----- DATA FOR THIS EXERCISE
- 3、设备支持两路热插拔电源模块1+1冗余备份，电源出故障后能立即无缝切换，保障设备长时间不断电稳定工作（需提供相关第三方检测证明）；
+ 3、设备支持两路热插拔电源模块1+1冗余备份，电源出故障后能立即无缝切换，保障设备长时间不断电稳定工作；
----------
----- DATA FOR THIS EXERCISE
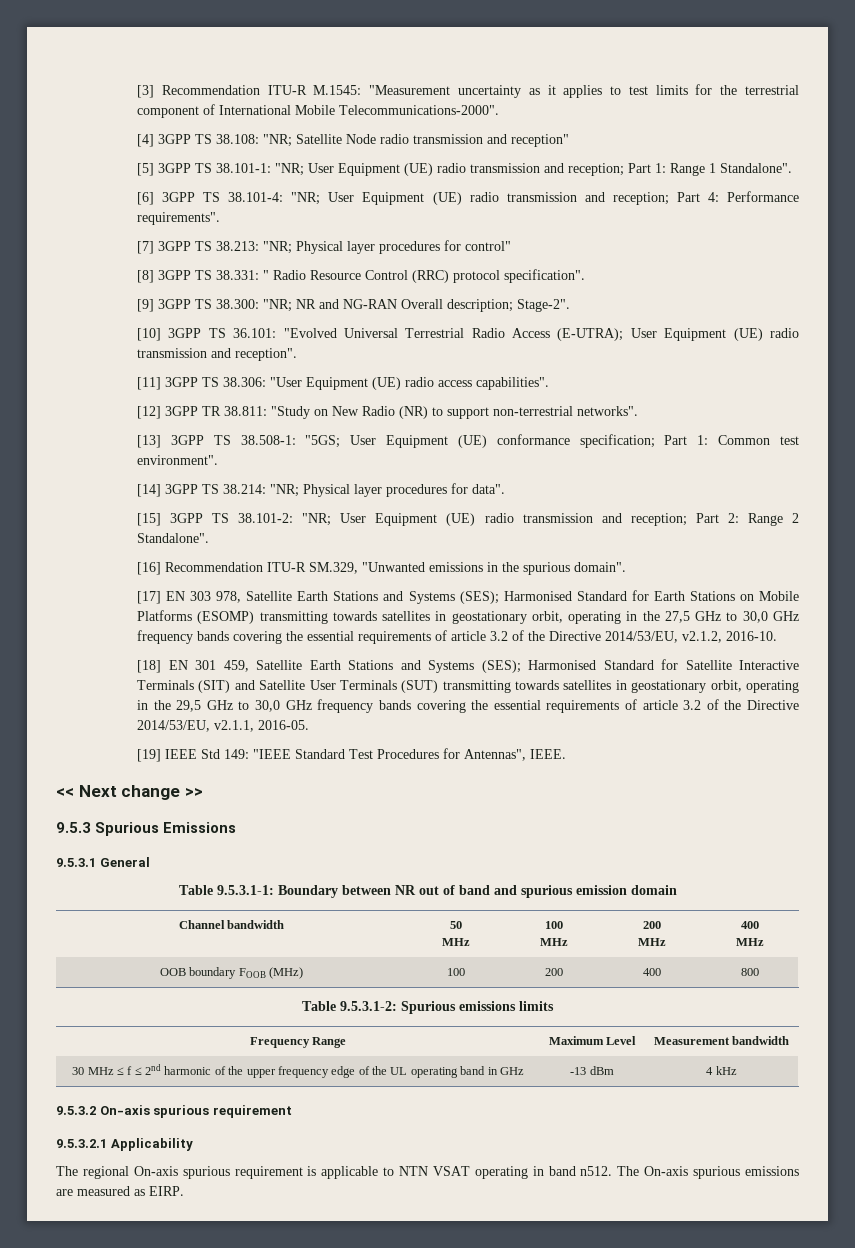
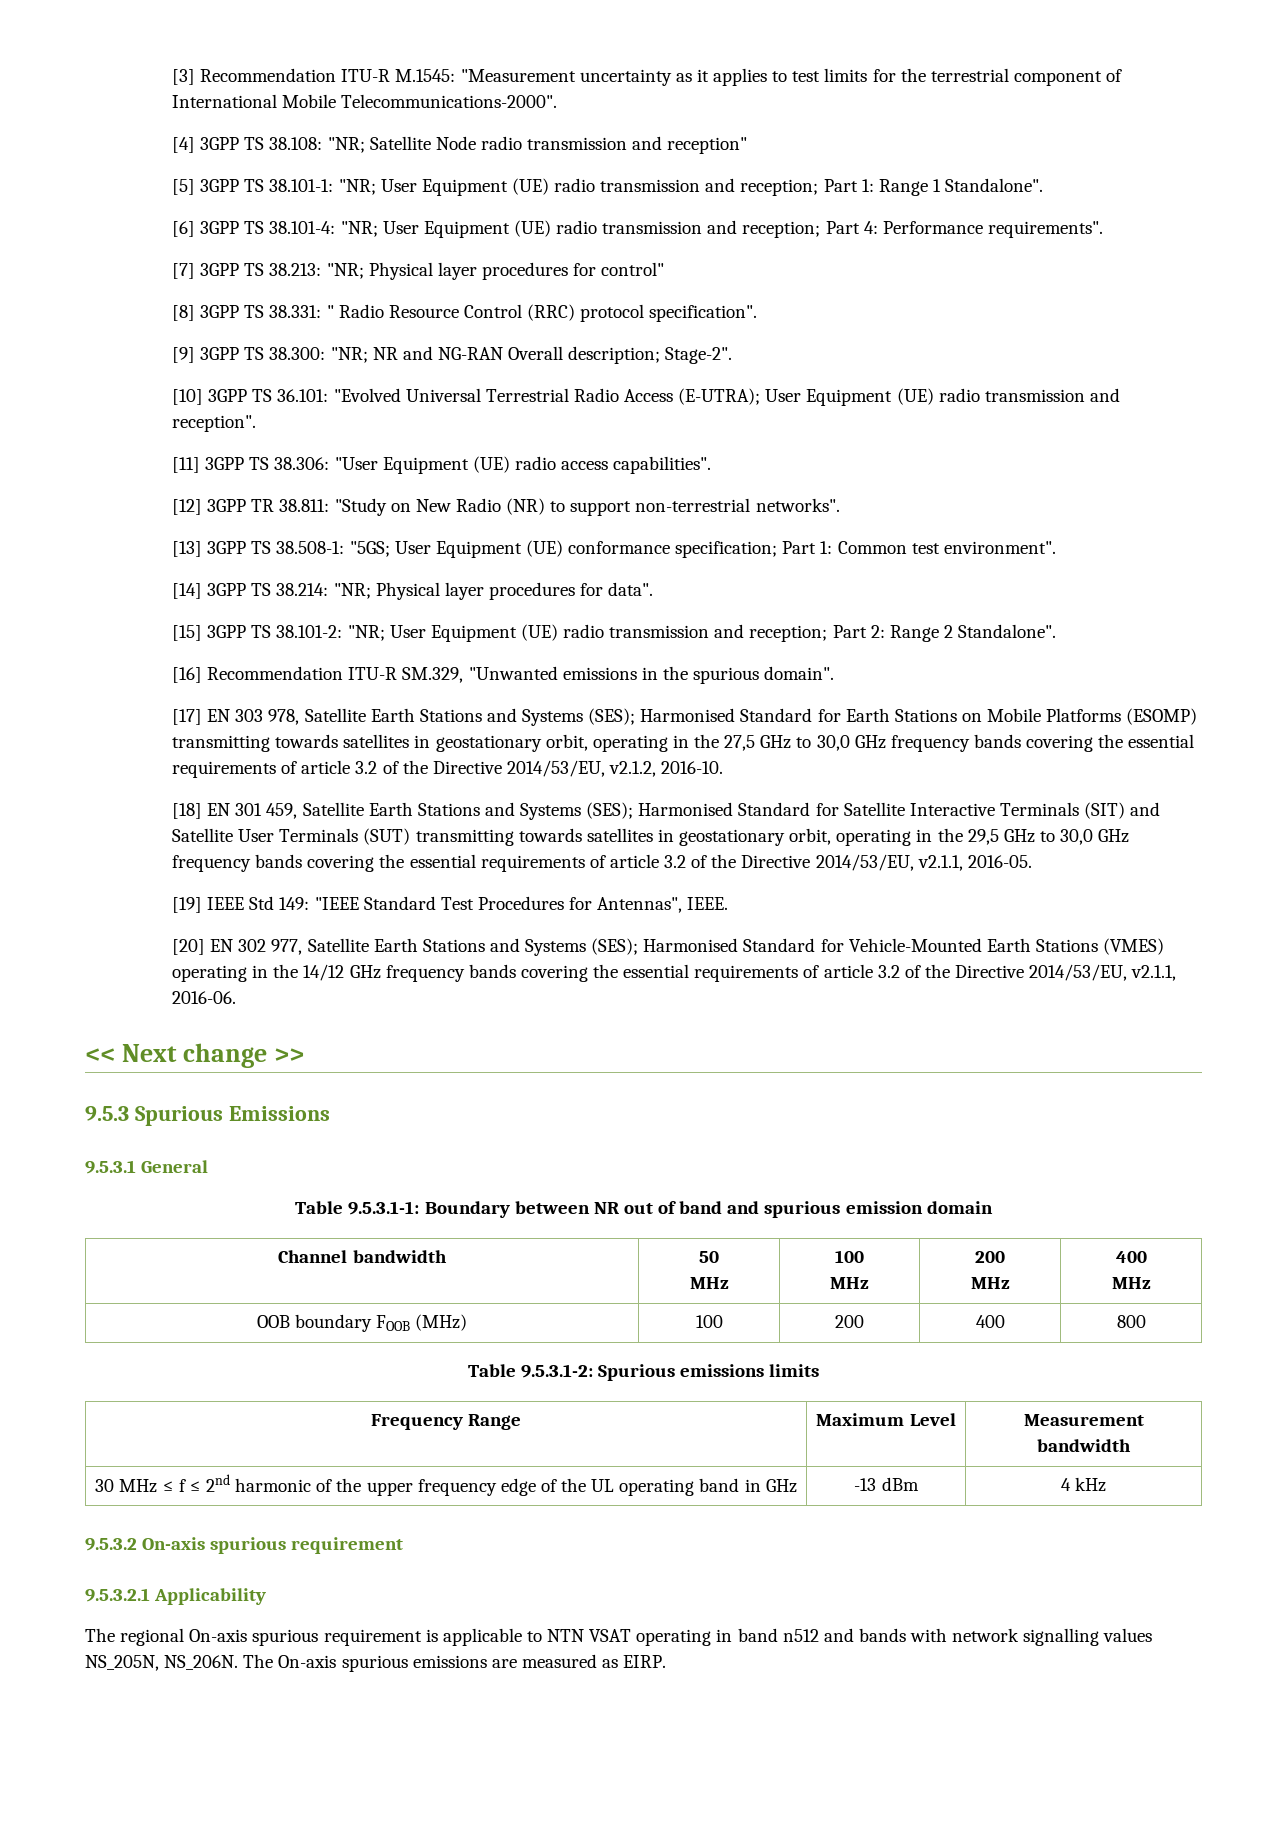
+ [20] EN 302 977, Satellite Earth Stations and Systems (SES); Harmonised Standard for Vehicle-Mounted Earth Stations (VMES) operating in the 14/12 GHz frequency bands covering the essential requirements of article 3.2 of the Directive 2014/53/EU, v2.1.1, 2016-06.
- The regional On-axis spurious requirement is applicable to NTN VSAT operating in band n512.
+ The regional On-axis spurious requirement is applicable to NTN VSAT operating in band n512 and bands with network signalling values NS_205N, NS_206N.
----------
**REQUIRED WORK**
The response must give every line from the material above that holds the string "axis".

**TASK RESULT**
- The regional On-axis spurious requirement is applicable to NTN VSAT operating in band n512.
+ The regional On-axis spurious requirement is applicable to NTN VSAT operating in band n512 and bands with network signalling values NS_205N, NS_206N.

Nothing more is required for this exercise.